Berggesetz: Zitat im "Standard" ist so nie gefallen

Fachverband der Stein- und Keramik weist Unterstellungen der ÖGNU zurück

Wien (PWK) - "Das heute im Standard veröffentliche Zitat von ÖVP-Justizausschußvorsitzender Maria Fekter, wonach die Bürgermeister beim Mitspracherecht zum Berggesetz hilflos sind, ist so nie gefallen", erklärt der Fachverband der Stein- und keramischen Industrie in einer Aussendung der Wirtschaftskammer Österreich. Bei der fachverbandsinternen Aktennotiz über eine Sitzung des ÖVP-Parlamentsklubs handelt es sich lediglich um eine verkürzte Wiedergabe der Bemerkungen von Frau Fekter und nicht um ein wörtliches Zitat. Diese verkürzte Wiedergabe wurde gewählt, da die Position von Frau Fekter zur Problematik der Mitspracherechte von Ländern und Gemeinden im Fachverband aufgrund zahlreicher Besprechungen in verschiedenen Gremien bekannt ist. ****

Frau Fekter hat bisher immer die Auffassung vertreten, daß die Bürgermeister sich im Zusammenhang mit dem Direktwahlrecht bei der Entscheidung über die Rohstoffgewinnung in einem Gewissenskonflikt befinden. Die Pflicht der Bürgermeister für die Deckung des Bedarfs an mineralischen Rohstoffen ihrer Gemeindebürger zu sorgen und die Aussicht auf Wiederwahl wird so manchen Bürgermeister in eine nicht gewollte Bedrängnis führen. Diese Problemlage hat Frau Fekter in obiger Besprechung dargestellt und wurde in sehr verkürzter, umschriebener Form in der Aktennotiz festgehalten. Bei dieser Besprechung waren auch einige Bürgermeister und Kritiker der geplanten Novelle zugegen, die sicher gegen eine solche Formulierung protestiert hätten.

Im übrigen basieren die Aussagen des ÖGNU Präsidenten auf Informationen, die nicht den Tatsachen entsprechen und längst nicht mehr aktuell sind. Gerade die vorliegende Novelle des Berggesetzes beabsichtigt die in der Vergangenheit gemachten Fehler zu beseitigen und den Rohstoffabbau einer tragfähigen Lösung zuzuführen, sowie die Versorgung der Wirtschaft mit mineralischen Rohstoffen auch in Zukunft sicherzustellen.

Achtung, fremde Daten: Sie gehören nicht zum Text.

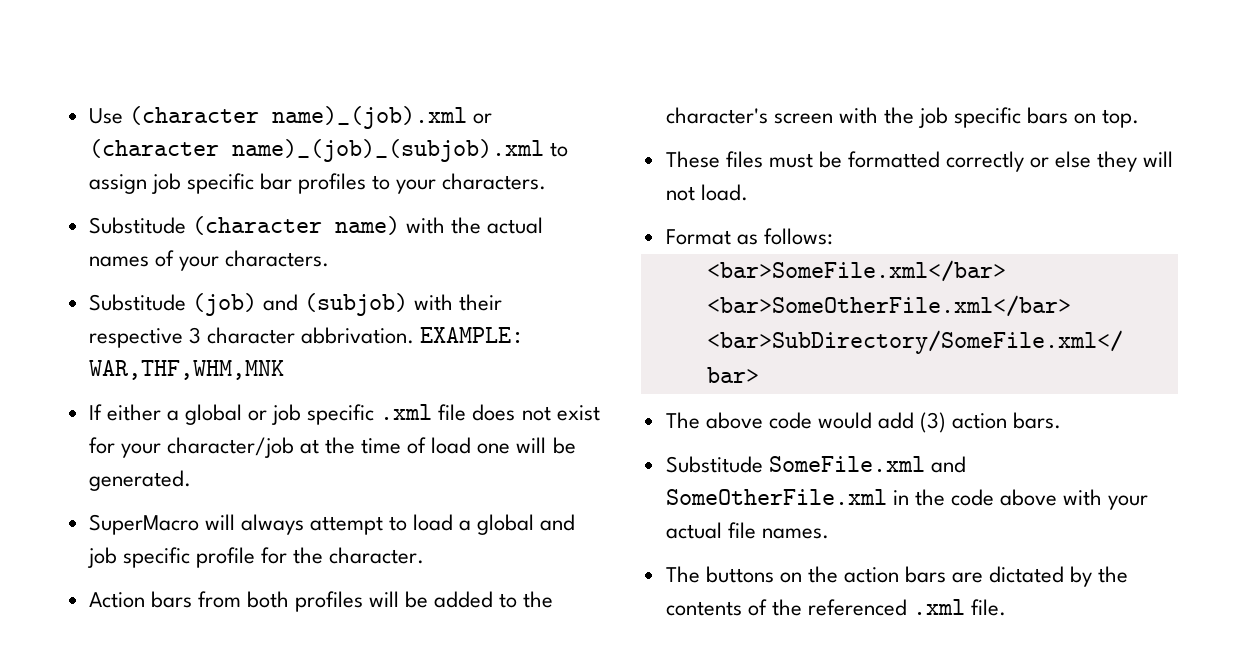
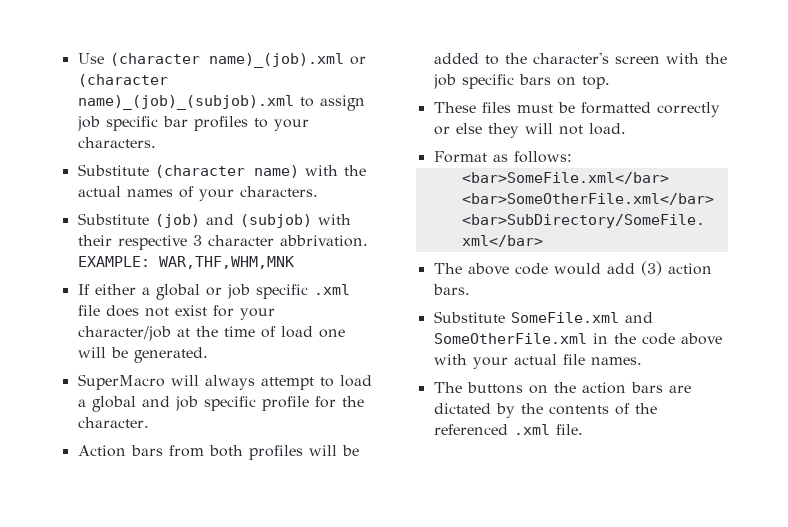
[88,217,186,234] Substitude -> [77,164,149,176] Substitute
[88,294,186,311] Substitude -> [77,213,149,225] Substitute
[665,456,763,473] Substitude -> [433,311,505,323] Substitute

Die Wirtschaftskammer hatte bekanntlich im Sommer des vergangenen Jahres eine umfassende Reform des Bergrechtes verlangt. Hintergrund war eine zunehmende Polarisierung in der Öffentlichkeit angesichts der zentralistischen Tendenzen des Bergrechtes. Länder und Gemeinden haben ihre Ansprüche auf Mitbestimmung vor allem beim Abbau von Massenrohstoffen immer stärker geltend gemacht. Diesen Wünschen hat Minister Farnleitner in seinem Entwurf weitgehend Rechnung getragen:

Volle Parteistellung für Länder und Gemeinden bereits bei der Entscheidung über die Frage, ob abgebaut werden darf oder nicht. Mit dieser vollen Parteistellung wäre erstmals das Recht des uneingeschränkten Zuganges zu Verfassungs- und Verwaltungsgerichtshof verbunden. Bisher hatten vor allem die Gemeinden nur die Möglichkeit, bei den Modalitäten des Abbaues mitzureden.

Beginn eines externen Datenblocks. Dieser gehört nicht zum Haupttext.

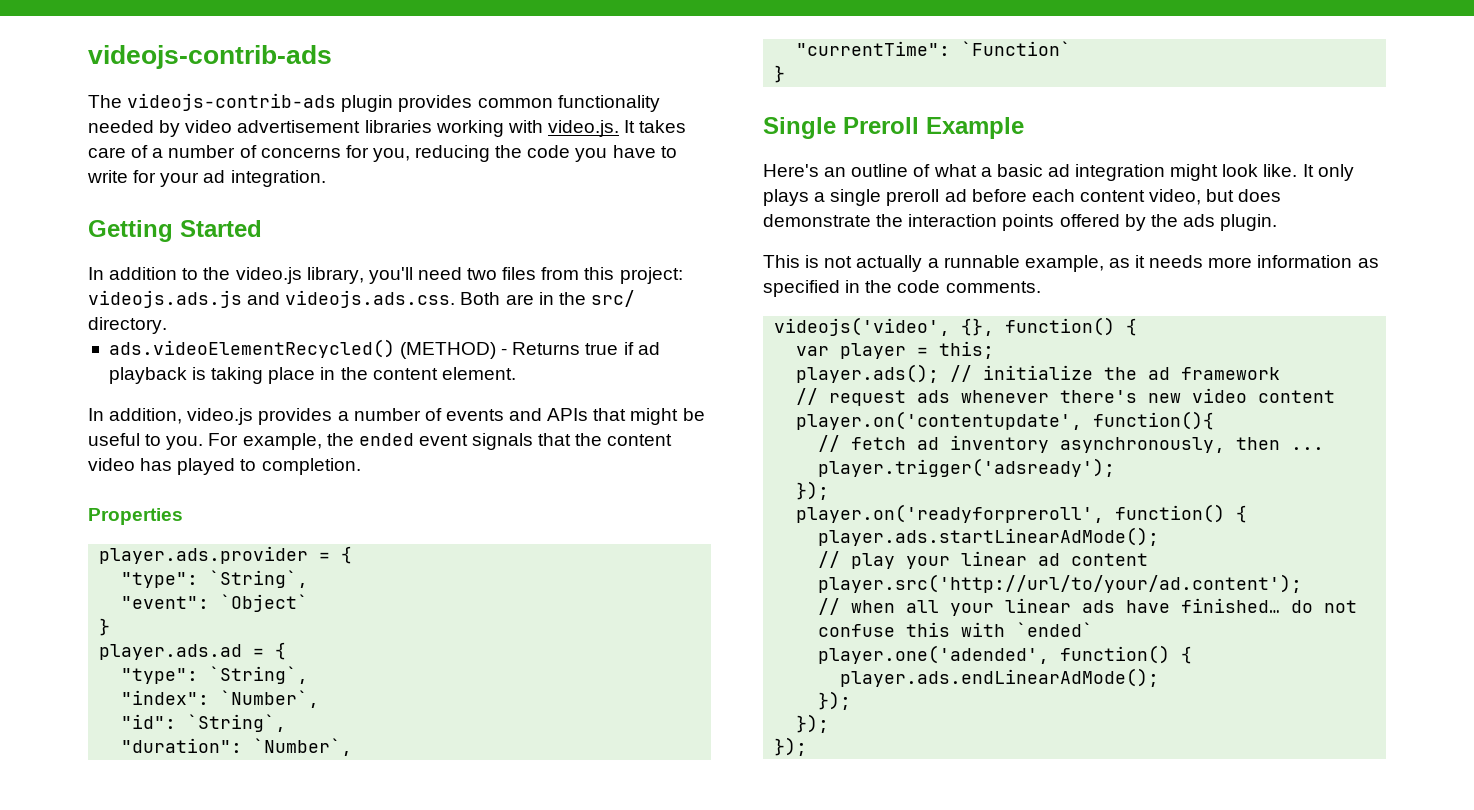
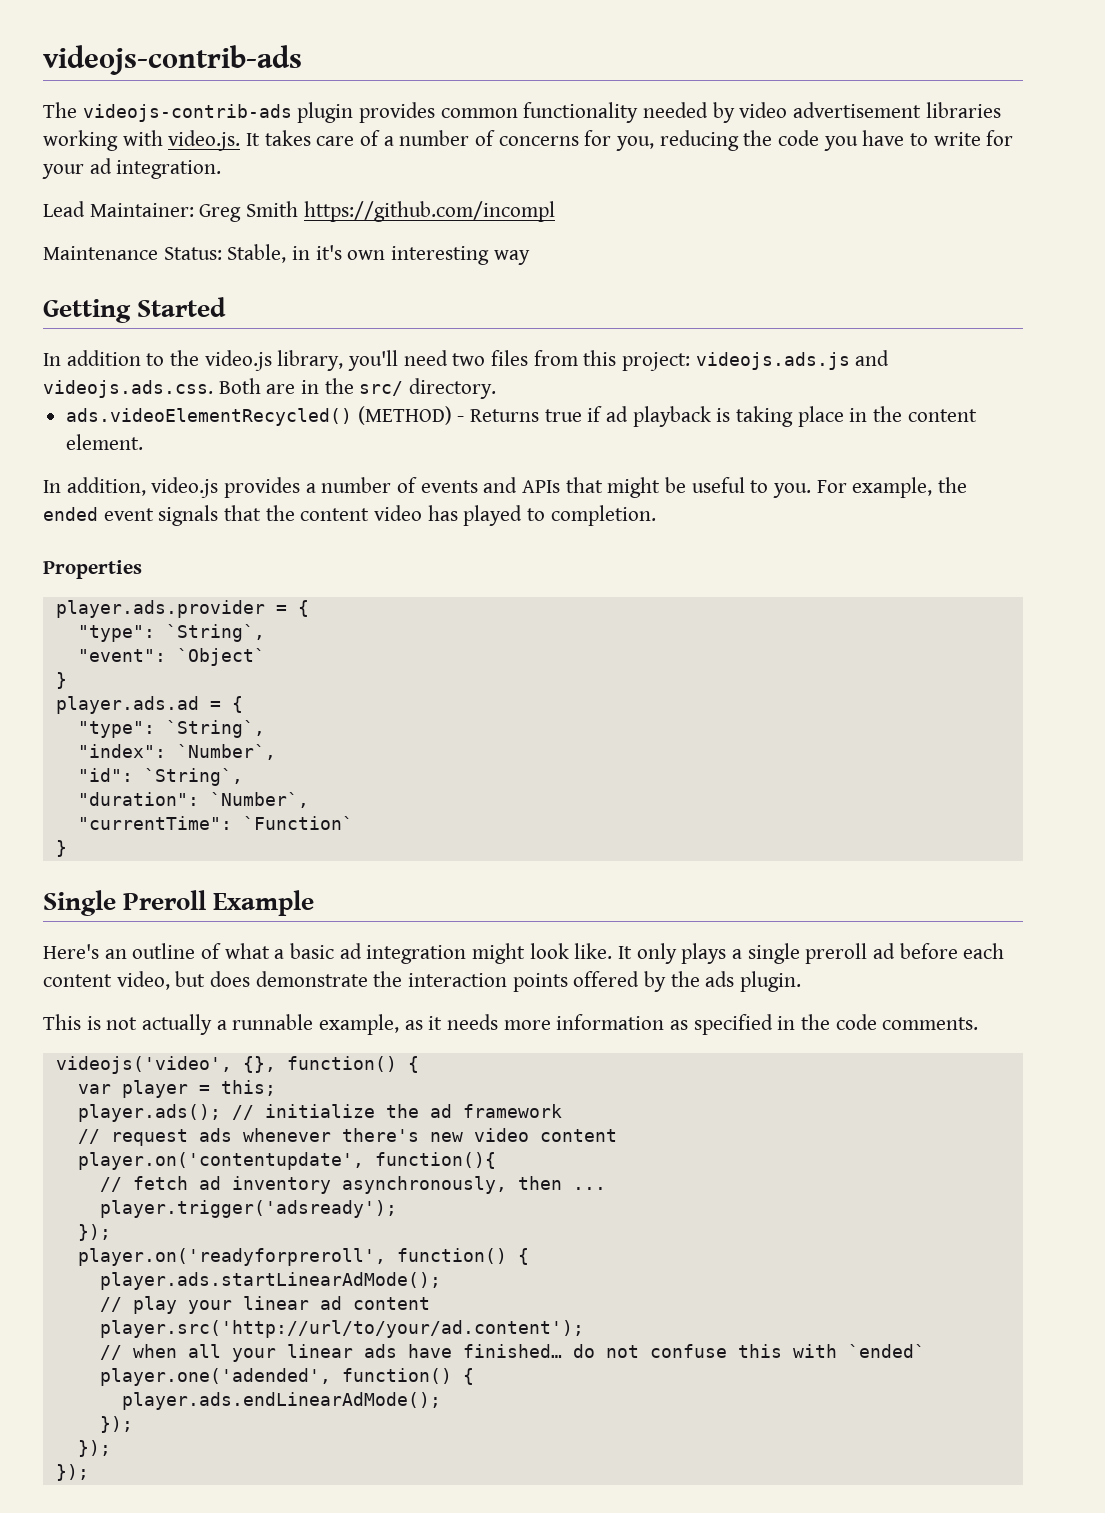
(326, 178) none -> [43,201,555,222] [43,244,530,265] // Lead Maintainer: Greg Smith https://github.com/incompl // Maintenance Status: Stable, in it's own interesting way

Generelle Unterstellung des Rohstoffabbaues unter das Bergrecht im Sinne einer dringend notwendigen Rechtsvereinheitlichung. Damit würden jene etwa 60 Millionen Tonnen mineralische Rohstoffe (von 100 Millionen Tonnen), die großteils nach dem Gewerberecht abgebaut werden, den wesentlich strengeren Regeln des Bergrechtes unterworfen werden. Auch die Grünen haben es als umweltpolitischen Rückschritt bezeichnet, wenn der Abbau von Kies und Schotter in Zukunft wiederum nach der Gewerbeordnung vonstatten ginge.

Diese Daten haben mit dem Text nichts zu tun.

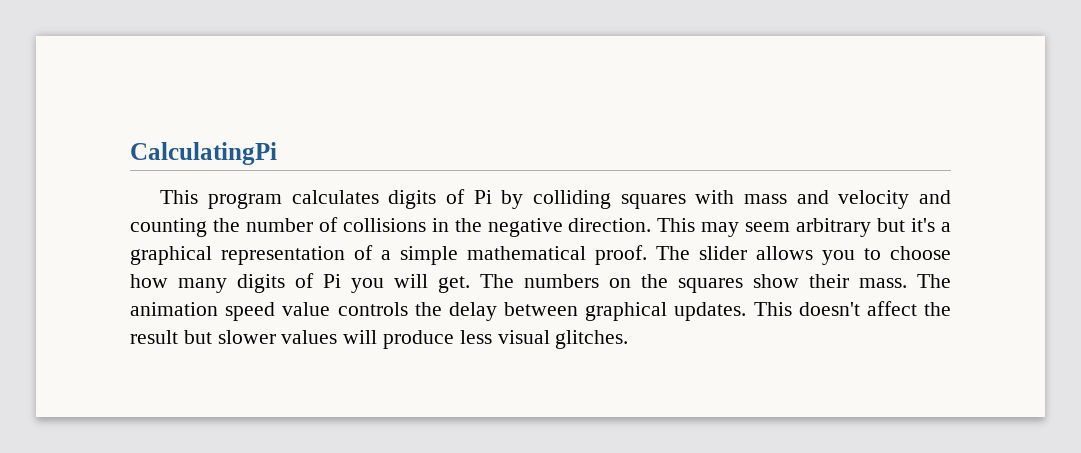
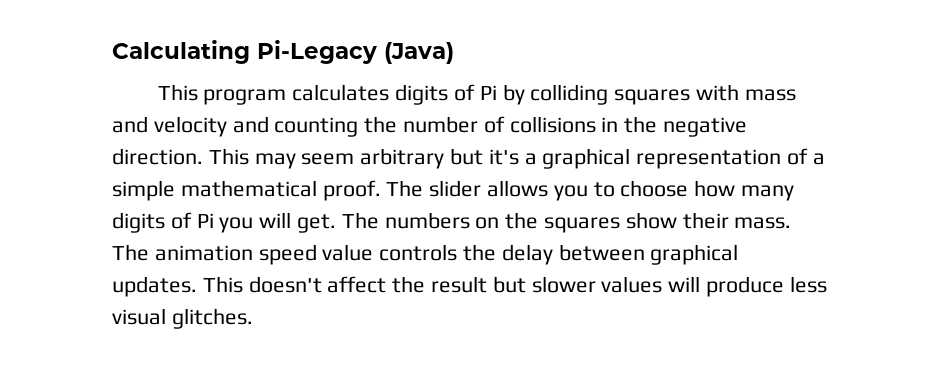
[130,142,277,165] CalculatingPi -> [112,40,454,64] Calculating Pi-Legacy (Java)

Umfassende Deregulierung des Berggesetzes zwecks Bürokratieabbau und Anpassung an die Verhältnisse des Tagbaues.

Nach Meinung der Wirtschaftskammer muß das neue Berggesetz schleunigst inkraft treten, damit die Konflikte in einzelnen betroffenen Gemeinden so rasch wie möglich beseitigt werden und die Deregulierungsvorschläge der Wirtschaft wirken können. Eine weitere Verschleppung des Entwurfes hätte zur Folge, daß das geltende Berggesetz weiter angewendet werden würde - ein Umstand, den niemand haben will.